*TASK INSTRUCTIONS*: Repeat the data exactly. Pictures are not part of the copy.

Records from a collection

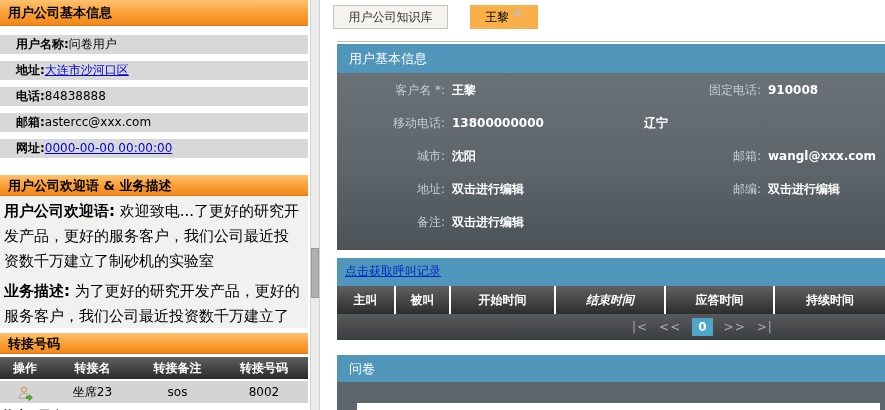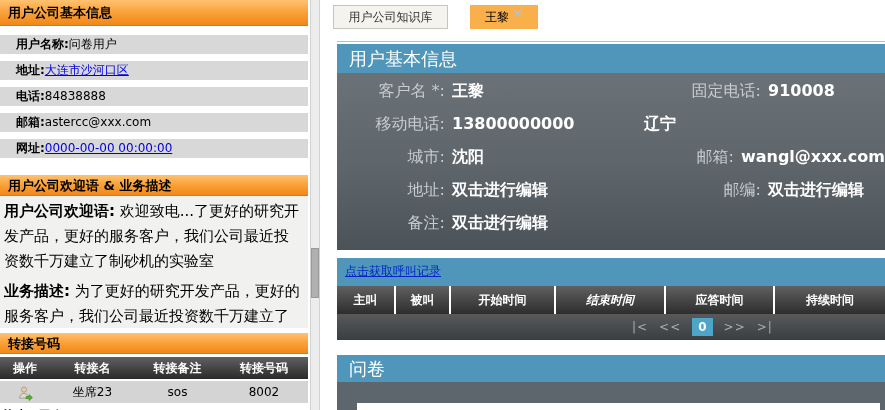--- a/index.html
+++ b/index.html
@@ -45,7 +45,7 @@
   .topline { position:absolute; left:337px; top:41px; width:548px; border-top:1px solid #bdbdbd; }
 
   .panel { position:absolute; left:337px; width:548px; }
-  .blue-header { height:27px; line-height:27px; background:#5096ba; color:#fff; font-size:18px; padding-left:12px; }
+  .blue-header { height:27px; line-height:27px; background:#5096ba; color:#fff; font-size:13px; padding-left:12px; }
 
   .user-info { top:44px; }
   .user-info .blue-header { height:29px; line-height:29px; }

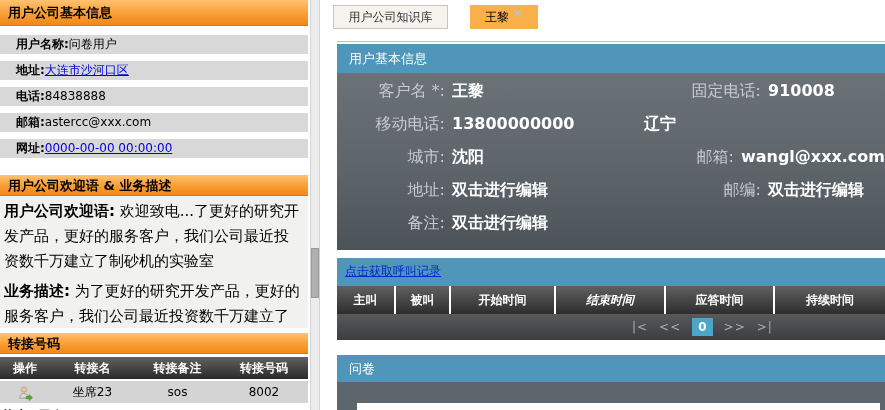--- a/index.html
+++ b/index.html
@@ -50,7 +50,7 @@
   .user-info { top:44px; }
   .user-info .blue-header { height:29px; line-height:29px; }
   .ui-body { height:177px; background:linear-gradient(180deg,#6a7177 0%,#5d646a 55%,#4b5258 100%); padding-top:1px; }
-  .f-row { display:flex; height:33px; line-height:33px; font-size:16px; }
+  .f-row { display:flex; height:33px; line-height:33px; font-size:12px; }
   .f-cell { display:flex; }
   .f-cell.lft { width:300px; }
   .f-cell.rgt { flex:1; }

*YOUR SOLUTION*:
--- a/index.html
+++ b/index.html
@@ -45,7 +45,7 @@
   .topline { position:absolute; left:337px; top:41px; width:548px; border-top:1px solid #bdbdbd; }
 
   .panel { position:absolute; left:337px; width:548px; }
-  .blue-header { height:27px; line-height:27px; background:#5096ba; color:#fff; font-size:18px; padding-left:12px; }
+  .blue-header { height:27px; line-height:27px; background:#5096ba; color:#fff; font-size:13px; padding-left:12px; }
 
   .user-info { top:44px; }
   .user-info .blue-header { height:29px; line-height:29px; }

--- a/index.html
+++ b/index.html
@@ -50,7 +50,7 @@
   .user-info { top:44px; }
   .user-info .blue-header { height:29px; line-height:29px; }
   .ui-body { height:177px; background:linear-gradient(180deg,#6a7177 0%,#5d646a 55%,#4b5258 100%); padding-top:1px; }
-  .f-row { display:flex; height:33px; line-height:33px; font-size:16px; }
+  .f-row { display:flex; height:33px; line-height:33px; font-size:12px; }
   .f-cell { display:flex; }
   .f-cell.lft { width:300px; }
   .f-cell.rgt { flex:1; }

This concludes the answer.